Hospital Impact: A look at two MACRA payment models dreamed up by doctors

 
Kent Bottles

No matter what happens to the Affordable Care Act, most believe that the Medicare Access and CHIP Reauthorization Act of 2015 (MACRA) will continue to change the way that Medicare pays physicians.

MACRA is a separate law from the ACA, and both the overwhelming support for MACRA in the House and the Senate and the lack of political will to revisit the Sustainable Growth Rate problem make it highly unlikely that Congress will repeal it. 

A little-discussed part of MACRA created the Physician Focused Payment Model Technical Advisory Committee (PTAC) to encourage the development of Physician Focused Payment Models (PFPM). Congress envisioned PFPMs would enable a "bottom-up" approach in which physicians could design payment models that support high-quality, low-cost care that is also patient-centered. 

The MACRA final rule published on Nov. 4, 2016, established criteria for PFPMs. These criteria include value over volume, flexibility, quality and cost, scope, ability to be evaluated, integration and care coordination, and use of health information technology.

For the first time, PTAC has recommended to Department of Health and Human Services Secretary Tom Price that two new PFPMs should be tested in Medicare. The two proposals are Project Sonar and the ACS-Brandeis Alternative Payment Model. 

Project Sonar (PDF), a pilot project designed by Dr.
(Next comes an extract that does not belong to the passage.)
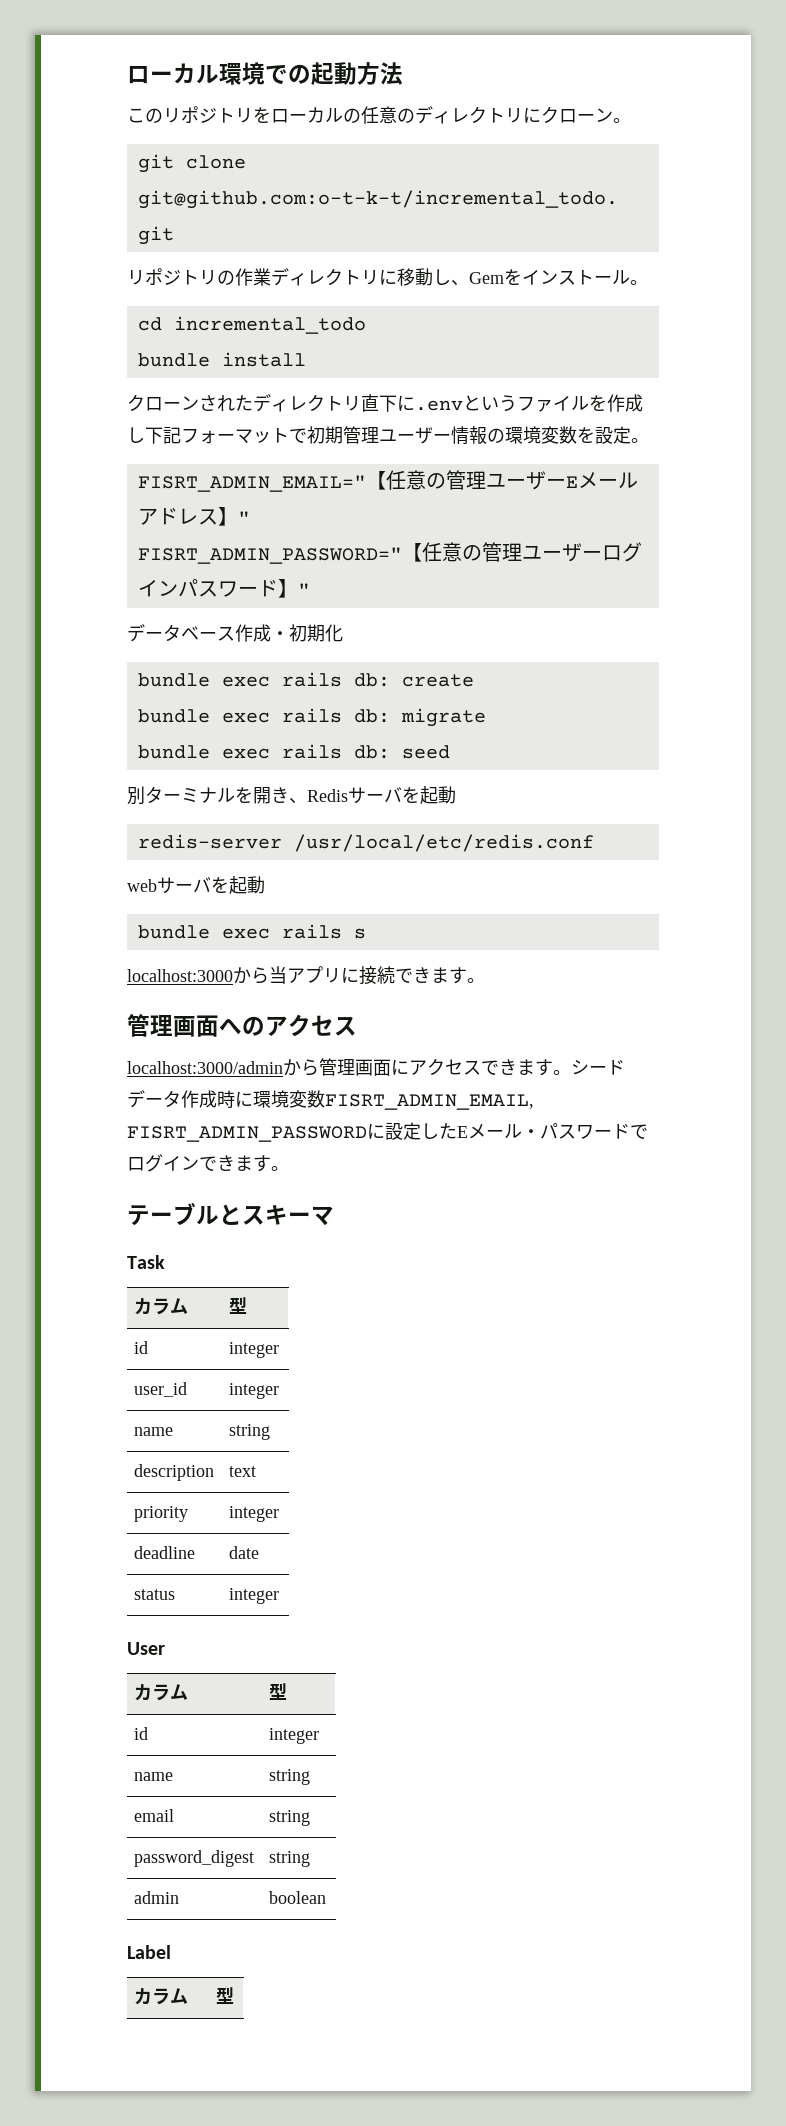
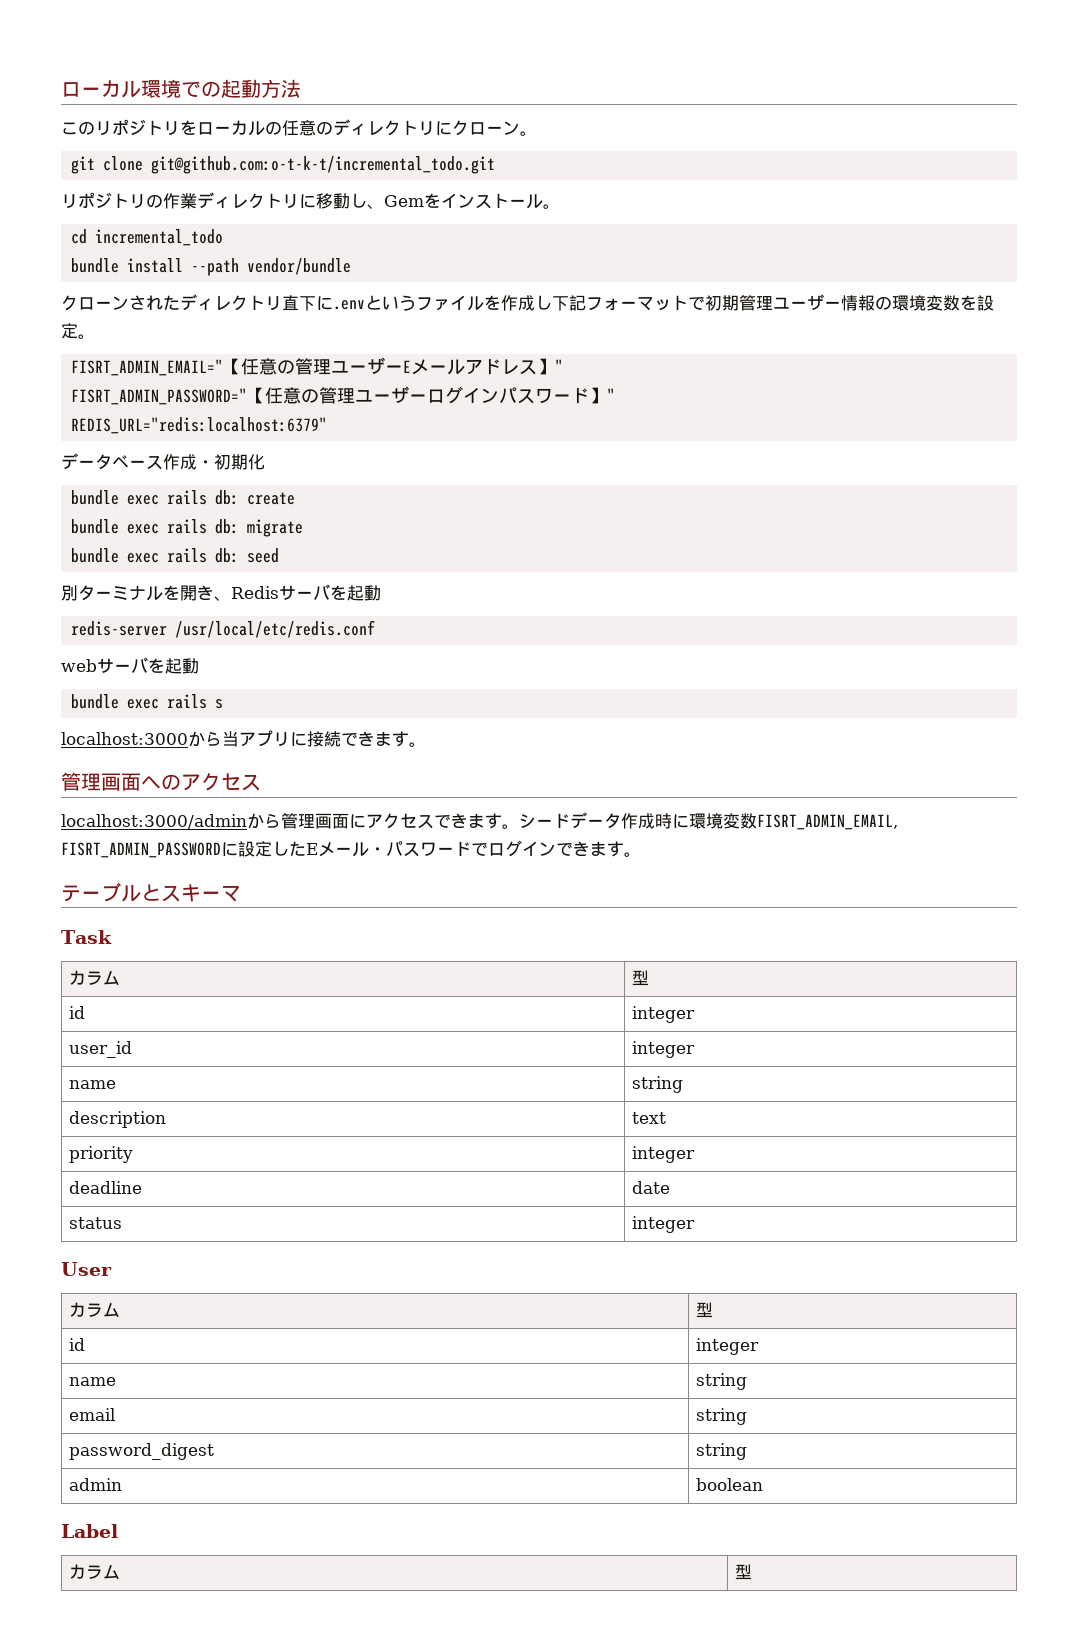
(306, 359) none -> [191,258,352,276] --path vendor/bundle
(310, 589) none -> [71,417,328,434] // REDIS_URL="redis:localhost:6379"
Lawrence Kosinski and tested by Blue Cross Blue Shield of Illinois, has shown that inflammatory bowel disease patients can receive better care at a lower cost by using a PFPM. Project Sonar:

  • Received its name because the doctors “ping” patients with proactive contacts to identify problems that could lead to costly hospitalizations
  • Provides a payment mechanism not available in fee-for-service systems so that physicians can be compensated for proactive contacts with patients
  • Uses evidence-based guidelines embedded in the electronic medical record
  • Uses a team-based approach
  • Employs patient risk assessment by a set of biopsychosocial measures

The ACS-Brandeis Alternative Payment Model (PDF) does not focus on one disease; rather, it concentrates on episodes of care: This model:

  • Identifies teams of physicians called Clinical Affinity Groups
  • Ties payment to patients’ clinical outcomes
  • Describes how payment will be divided between physicians who manage the disease and physicians who perform procedures like surgery
  • Uses detailed risk contracts with CMS for specific disease entities

Project Sonar and the ACS-Brandeis Alternative Payment Model are the first PFPMs evaluated by the PTAC and recommended for adoption by the Centers for Medicare & Medicaid Services. There are many other proposals being studied by the PTAC, and the public can participate in the process by commenting to the committee.
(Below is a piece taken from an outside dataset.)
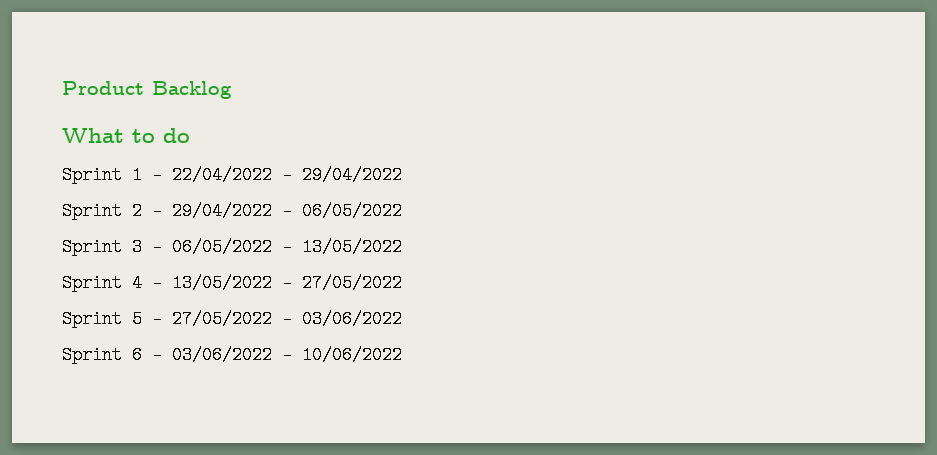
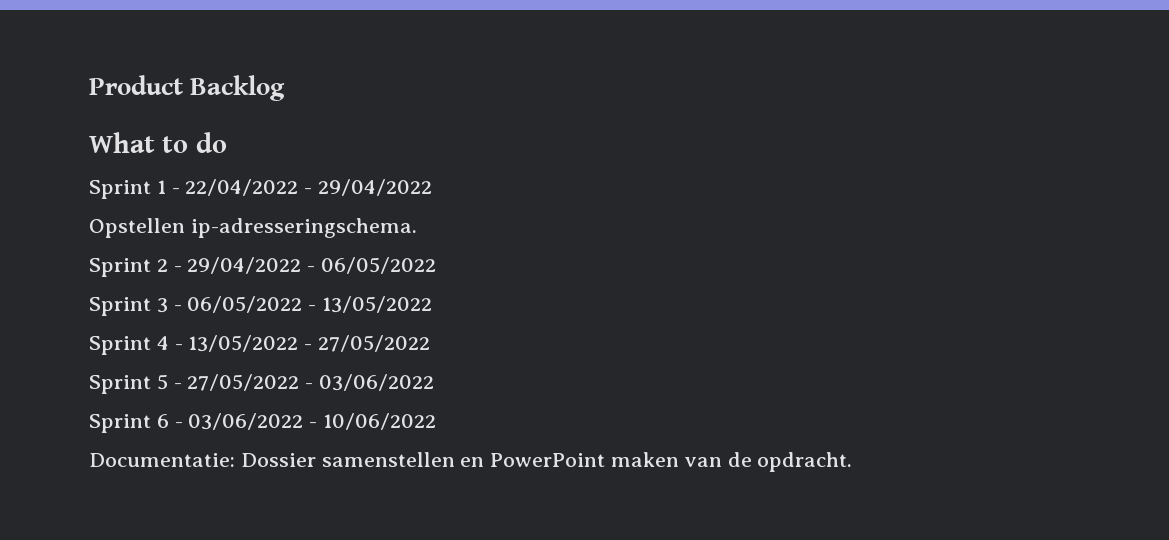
(402, 175) none -> [89,218,417,238] // Opstellen ip-adresseringschema.
(402, 355) none -> [89,452,853,472] // Documentatie: Dossier samenstellen en PowerPoint maken van de opdracht.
More information about PTAC and copies of all of the proposals and letters of intent that have been submitted to date are available on the PTAC website. Plus, anyone can also receive email updates on the PTAC work through the PTAC email listserve, and PTAC is on Twitter @PFPMTAC.

Many in the hospital and physician community have criticized MACRA as unworkable and onerous for providers. But the PTAC process of evaluating PFPMs provides a mechanism for the provider community to propose better ways for CMS to pay physicians.

It will also be interesting to see how supportive Price is of these innovative, “bottom-up” approaches to compensating physicians for value-based care. 

Kent Bottles, M.D., is a lecturer at the Thomas Jefferson University School of Population Health and chief medical officer of PYA Analytics.